3/19/2010

Branco e Vermelho


Era segunda-feira e André tinha certeza: Marta o havia traído. Sabia disso pelas duas piscadelas daqueles olhos cor de mel sempre que ela ouvia o nome de Jorge. Marta não sabia mentir, e para não ouvir a confirmação de sua própria boca, André nunca perguntou. Mas já havia sentenciado: Jorge ia morrer nesta manhã.
Ele deu um longo gole do café quente. Sentia o cheiro de sangue e carne das roupas sujas que havia deixado ali pelo chão. Tinha trabalhado no açougue o domingo todo, cortando e desossando grandes pedaços de carne vermelha. Mas mesmo cansado, não dormiu. Deitado naquela noite quente de janeiro, tentou reconstruir todo o cenário: quando Marta teria conhecido Jorge? Quando teriam trepado pela primeira vez? Quando Marta começou a piscar duas vezes os olhinhos cor de mel? Mas não adiantou. A memória lhe traiu. Todas as lembranças lhe pareciam inventadas e todas lhe pareciam suspeitas.
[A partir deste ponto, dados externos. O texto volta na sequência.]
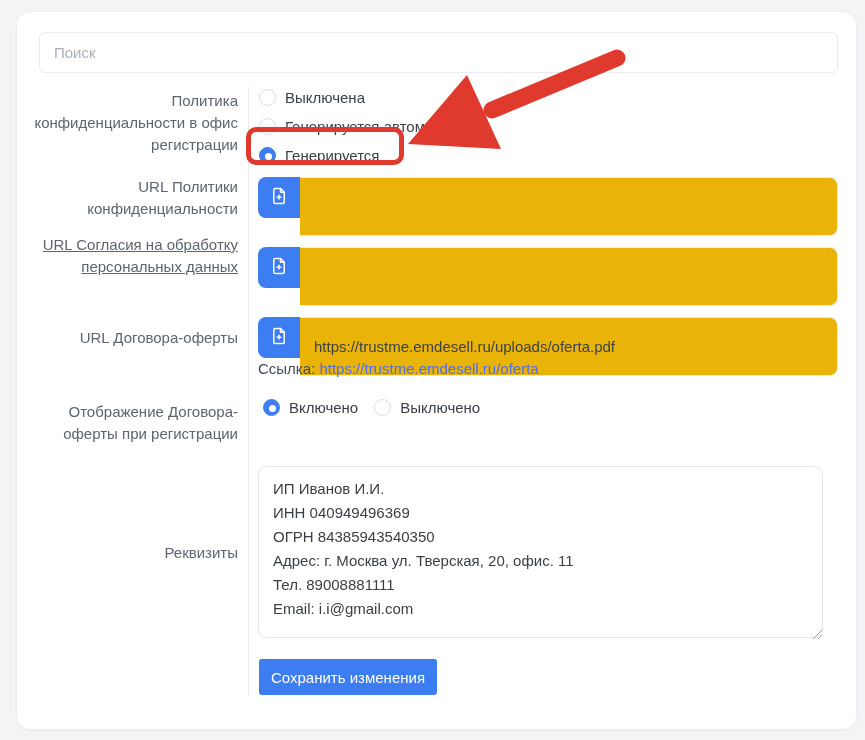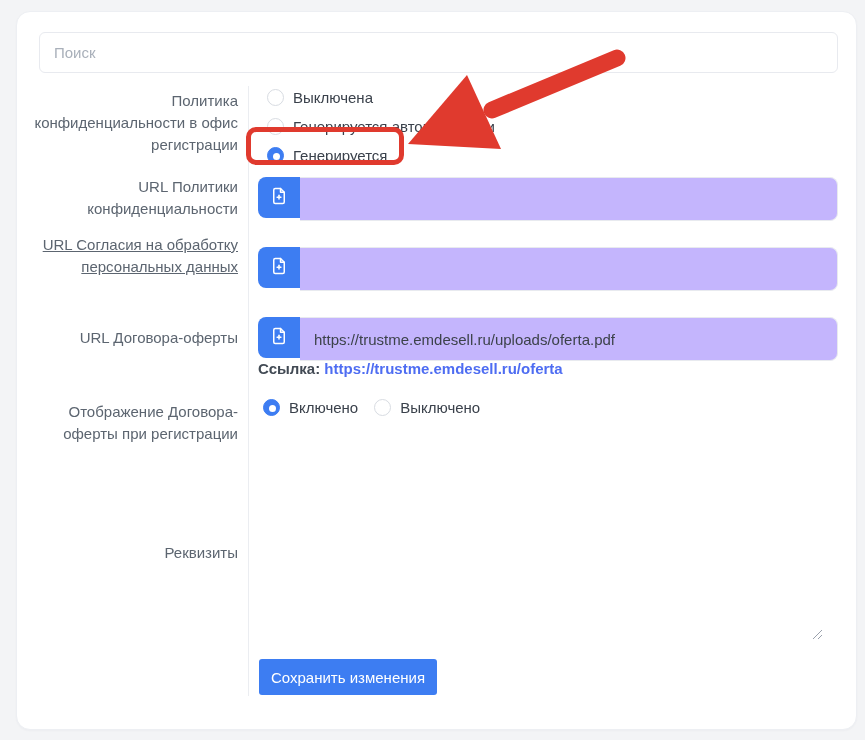--- a/index.html
+++ b/index.html
@@ -45,7 +45,7 @@
     border-radius:50%; background:#fff;
   }
   .radio-label { font-size:15px; color:#3a414b; white-space:nowrap; }
-  .radio-stack { position:absolute; left:250px; top:77px; display:flex; flex-direction:column; gap:12px; }
+  .radio-stack { position:absolute; left:242px; top:77px; display:flex; flex-direction:column; gap:12px; }
   .radio-row { position:absolute; left:246px; top:387px; display:flex; gap:16px; align-items:center;text-align:center; }
   
   .input-group {

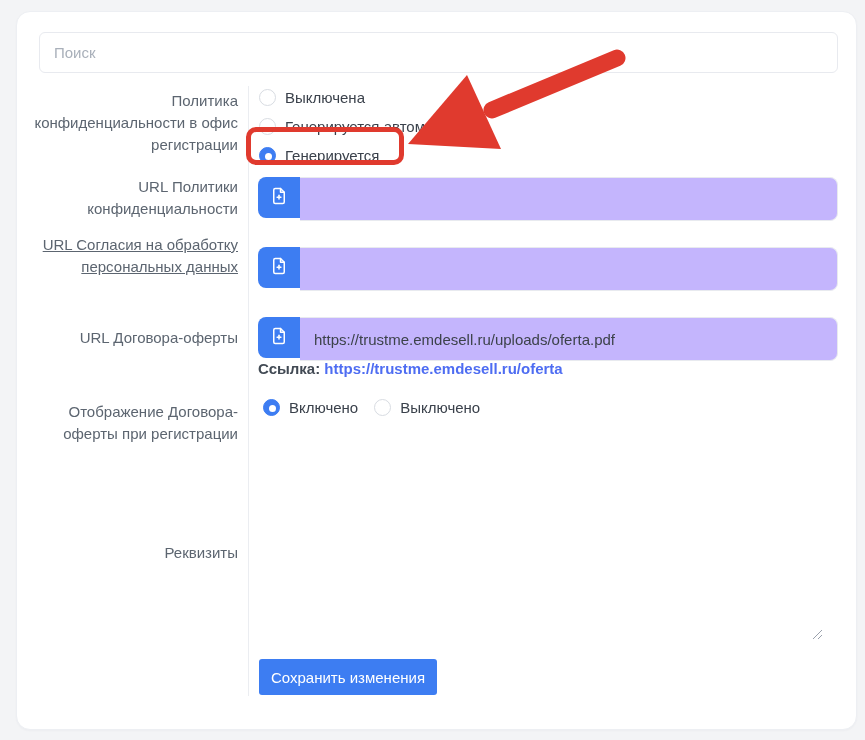--- a/index.html
+++ b/index.html
@@ -57,9 +57,9 @@
     cursor:pointer;
   }
   .ig-input {
-    flex:1; height:44px; border:1px solid #e8eaef; border-left:none;
+    flex:1; height:59px; border:1px solid #e8eaef; border-left:none;
     border-radius:0 8px 8px 0; padding:0 14px; outline:none;
-    font:15px "Liberation Sans","DejaVu Sans",sans-serif; color:#3c424a; background:#c4b5fd;
+    font:15px "Liberation Sans","DejaVu Sans",sans-serif; color:#3c424a; background:#eab308;
   }
   
   .link-line {

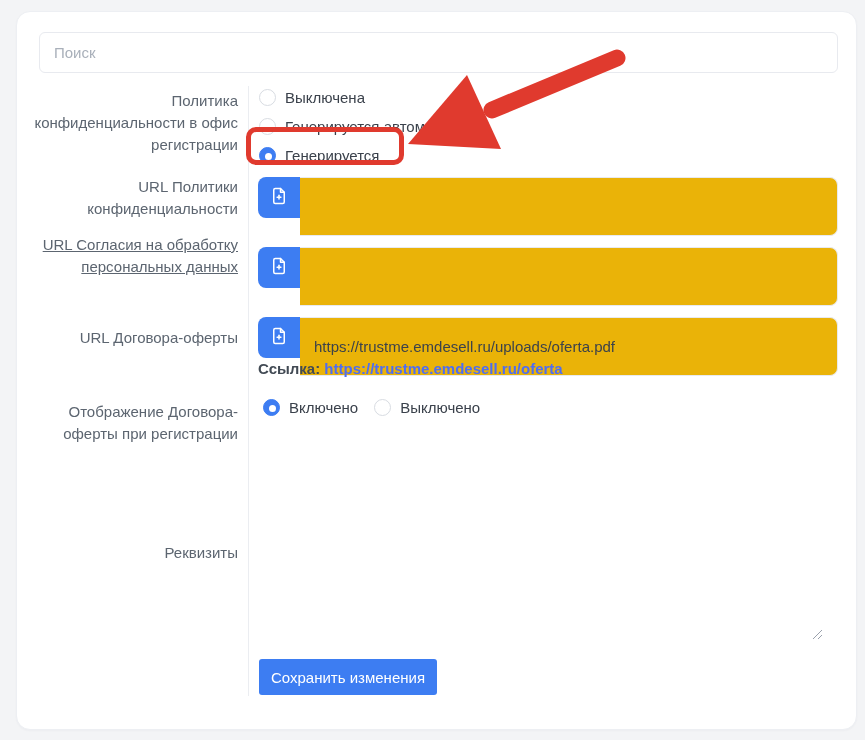--- a/index.html
+++ b/index.html
@@ -63,7 +63,7 @@
   }
   
   .link-line {
-    position:absolute; left:241px; top:348px; font-size:15px; color:#424a54;font-weight:bold;
+    position:absolute; left:241px; top:348px; font-size:15px; color:#424a54;
   }
   .link-line a { color:#4e6df2; text-decoration:none; }
   

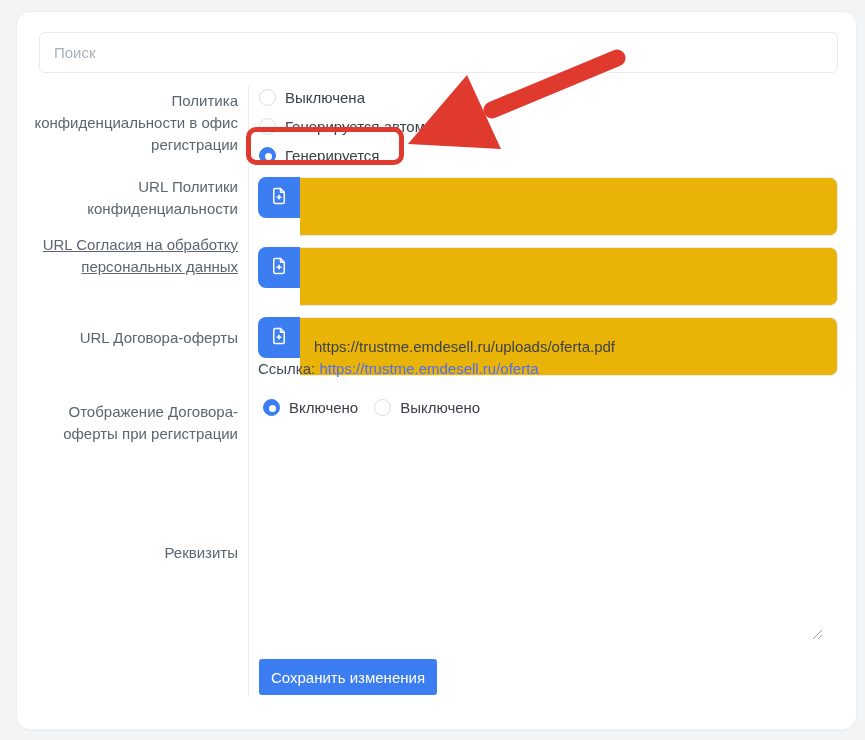--- a/index.html
+++ b/index.html
@@ -178,6 +178,12 @@
   </div>
 
   <div class="row-label" style="top:530px;">Реквизиты</div>
+  <textarea class="requisites-area" style="">ИП Иванов И.И.
+ИНН 040949496369
+ОГРН 84385943540350
+Адрес: г. Москва ул. Тверская, 20, офис. 11
+Тел. 89008881111
+Email: i.i@gmail.com</textarea>
   <span class="resize-handle">
     <svg width="12" height="12" viewBox="0 0 12 12">
         <path d="M11 2L2 11M11 7L7 11" stroke="#9aa1ac" stroke-width="1" fill="none"></path>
Jorge secou a boca com a manga da camisa. Sentado na cadeira, com o sol vermelho da manhã lhe batendo no rosto, viu Marta deitada no sofá. Ela adormeceu vendo televisão e tomando o quarto da garrafa de pinga que André tinha deixado atrás da porta. Seu cabelo lhe cobria o rosto e seus dedos tocavam o chão de taco amarelo. O bico do seu seio despontava para fora do decote da regata velha. André cuspiu e se levantou. Eram 6 horas. Precisava ir.
No balançar do trem lotado, perdido no próprio ciúme,, André viu, de olhos fechados, Marta e Jorge. Viu o desejo nos olhos de um e de outro. Viu o sexo sujo, imundo, delicioso. E, no momento onde aquele êxtase explodia e terminava num grito sufocado, André despertou. Sentiu a camisa branca grudar-lhe no suor das costas. Olhou confuso pela janela, buscando alguma paisagem familiar. Reconheceu o trem abandonado e os quatro prédios idênticos com sua pintura em forma de cruz. Descia na próxima estação.
Caminhou todo o trajeto de olhos semicerrados. O sol já lhe castigava a face negra. Naquela manhã não ouviu a sirene da ambulância, não ouviu o latido do cão, não ouviu o choro da menina de vestido rosa. Levantou o rosto e virou a esquerda. Leu do outro lado da rua o letreiro vermelho e verde do açougue.
Estavam todos lá, era dia de entrega, e o caminhão estava parado ali na frente. André entrou seco, sem falar com absolutamente ninguém e correu para a escada. Vestiu seu avental branco, as botas de plástico e as luvas. Pegou a longa faca afiada no balcão. Conferiu o fio com a ponta do dedo grosso. Um rastro de sangue se misturou as manchas do chão. Quando olhou para frente, viu Jorge, que carregava um grande pedaço de carne nas costas. Jorge parou e ficou: mal deu tempo de ver, nos olhos de André, o vermelho vivo do ódio, que correu em sua direção e lhe enfiou a faca no estômago. Jorge soltou um grito horripilante. André segurou a faca com toda a força, e deu um longo tranco para cima. A lâmina rasgou a carne de Jorge até a costela. Por um instante, Jorge ainda ficou em pé: sangue e vísceras lhe escapavam pelo rombo feito a faca. Apenas por um segundo para depois cair de uma vez. André lhe abriu o olho direito e o fitou. A vida acabara naquele instante para Jorge.
Ainda naquela tarde, Marta foi ao açougue, mas viu só um dos dois homens que amava.